● **What the task requires**: Repeat the entries exactly but omit the pictures.

--- Available data Enclosed Below ---

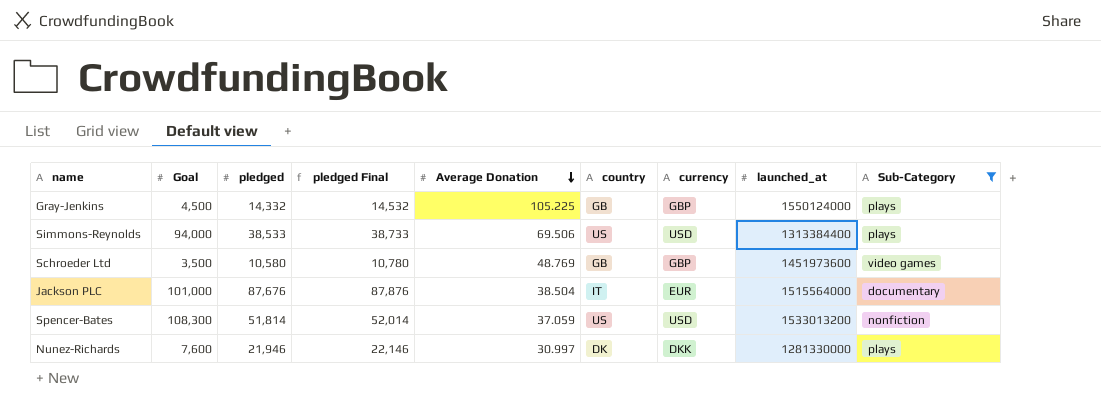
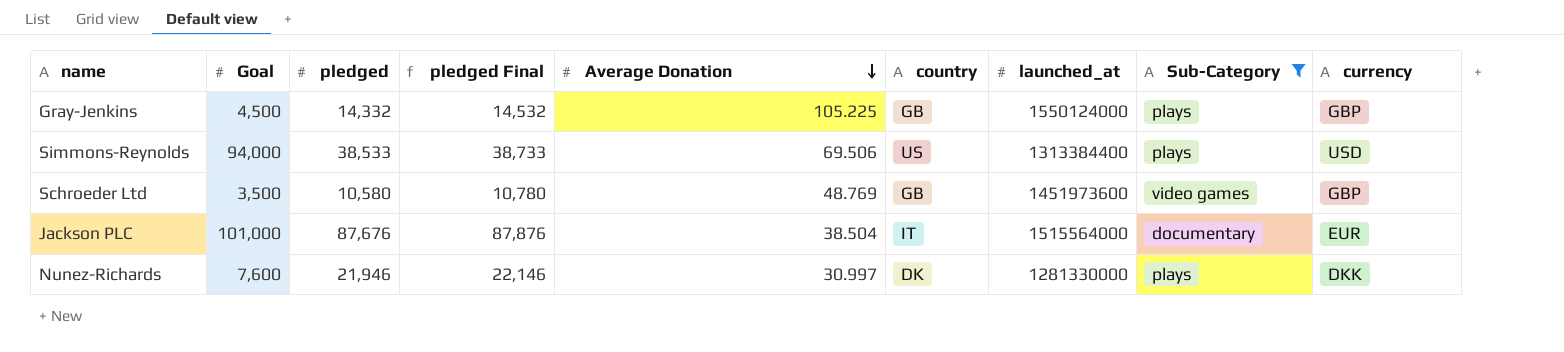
column currency | position: 7 -> 9
row Spencer-Bates: 108,300 | 51,814 | 52,014 | 37.059 | US | USD | 1533013200 | nonfiction -> none

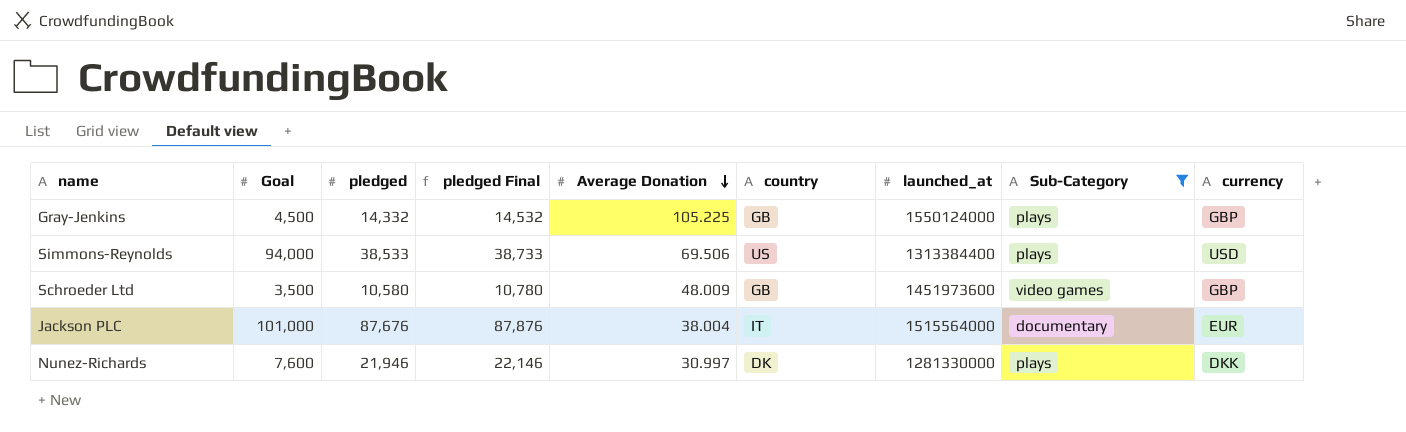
Schroeder Ltd | Average Donation: 48.769 -> 48.009
Jackson PLC | Average Donation: 38.504 -> 38.004

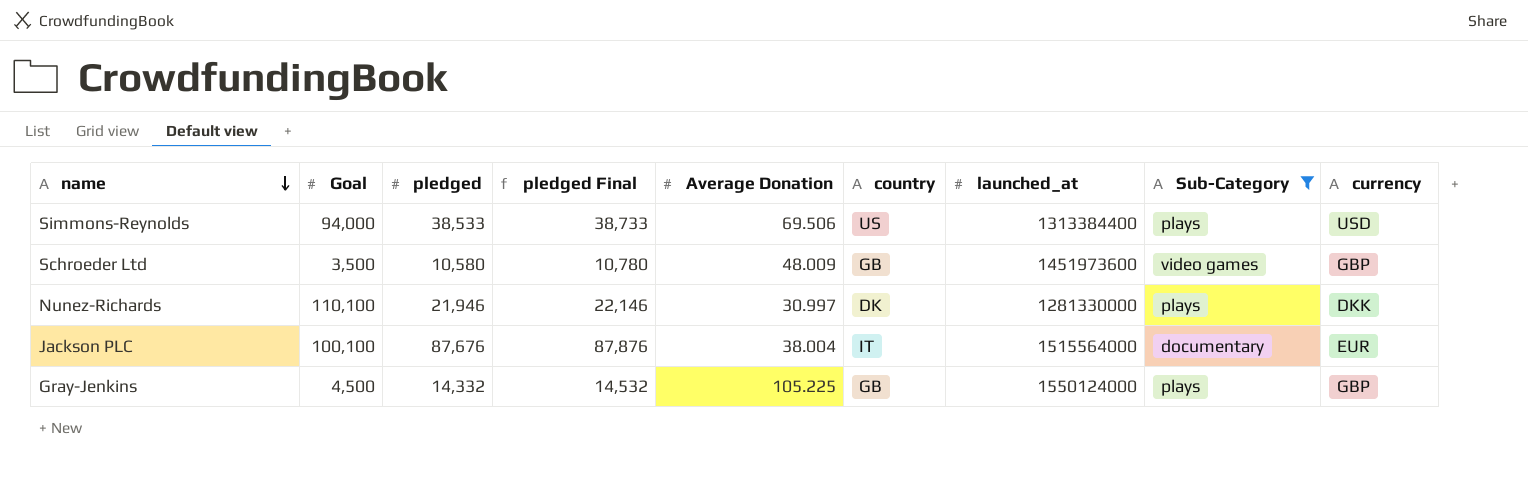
row order: Average Donation descending -> name descending
Nunez-Richards | Goal: 7,600 -> 110,100
Jackson PLC | Goal: 101,000 -> 100,100

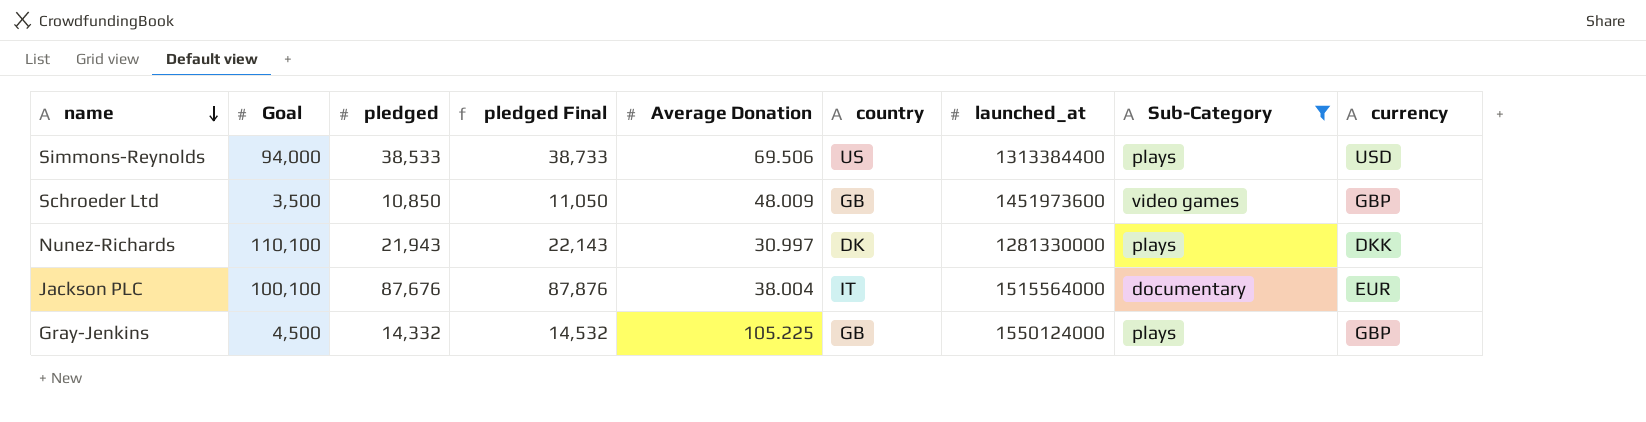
Schroeder Ltd | pledged: 10,580 -> 10,850
Schroeder Ltd | pledged Final: 10,780 -> 11,050
Nunez-Richards | pledged: 21,946 -> 21,943
Nunez-Richards | pledged Final: 22,146 -> 22,143

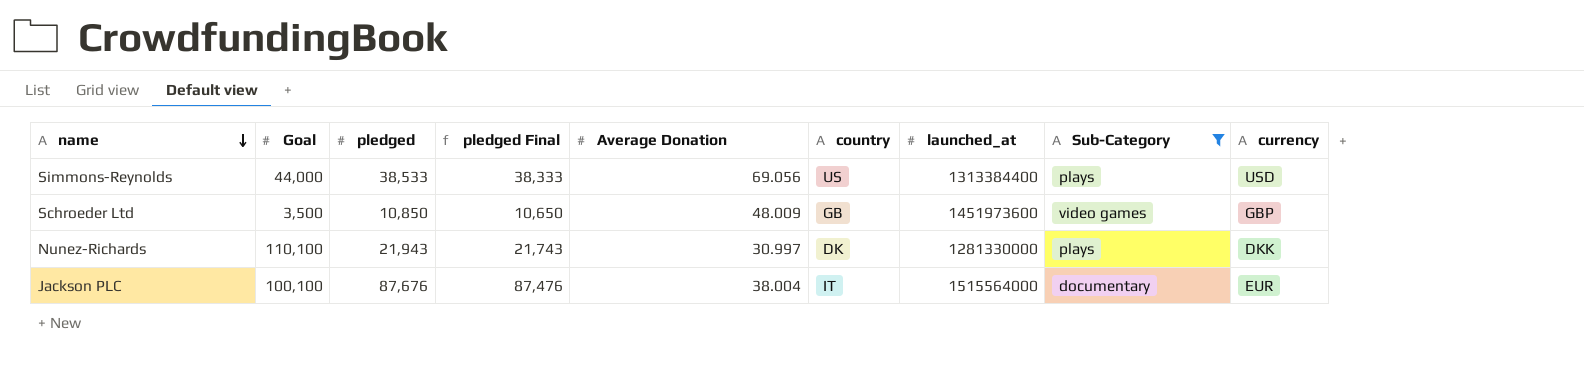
column pledged Final | formula: [pledged] + 200 -> [pledged] - 200
row Gray-Jenkins: 4,500 | 14,332 | 14,532 | 105.225 | GB | 1550124000 | plays | GBP -> none
Simmons-Reynolds | Goal: 94,000 -> 44,000
Simmons-Reynolds | Average Donation: 69.506 -> 69.056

--- End of Enclosed Available data ---

● **Solution to the problem**:
column currency | position: 7 -> 9
row Spencer-Bates: 108,300 | 51,814 | 52,014 | 37.059 | US | USD | 1533013200 | nonfiction -> none

Schroeder Ltd | Average Donation: 48.769 -> 48.009
Jackson PLC | Average Donation: 38.504 -> 38.004

row order: Average Donation descending -> name descending
Nunez-Richards | Goal: 7,600 -> 110,100
Jackson PLC | Goal: 101,000 -> 100,100

Schroeder Ltd | pledged: 10,580 -> 10,850
Schroeder Ltd | pledged Final: 10,780 -> 11,050
Nunez-Richards | pledged: 21,946 -> 21,943
Nunez-Richards | pledged Final: 22,146 -> 22,143

column pledged Final | formula: [pledged] + 200 -> [pledged] - 200
row Gray-Jenkins: 4,500 | 14,332 | 14,532 | 105.225 | GB | 1550124000 | plays | GBP -> none
Simmons-Reynolds | Goal: 94,000 -> 44,000
Simmons-Reynolds | Average Donation: 69.506 -> 69.056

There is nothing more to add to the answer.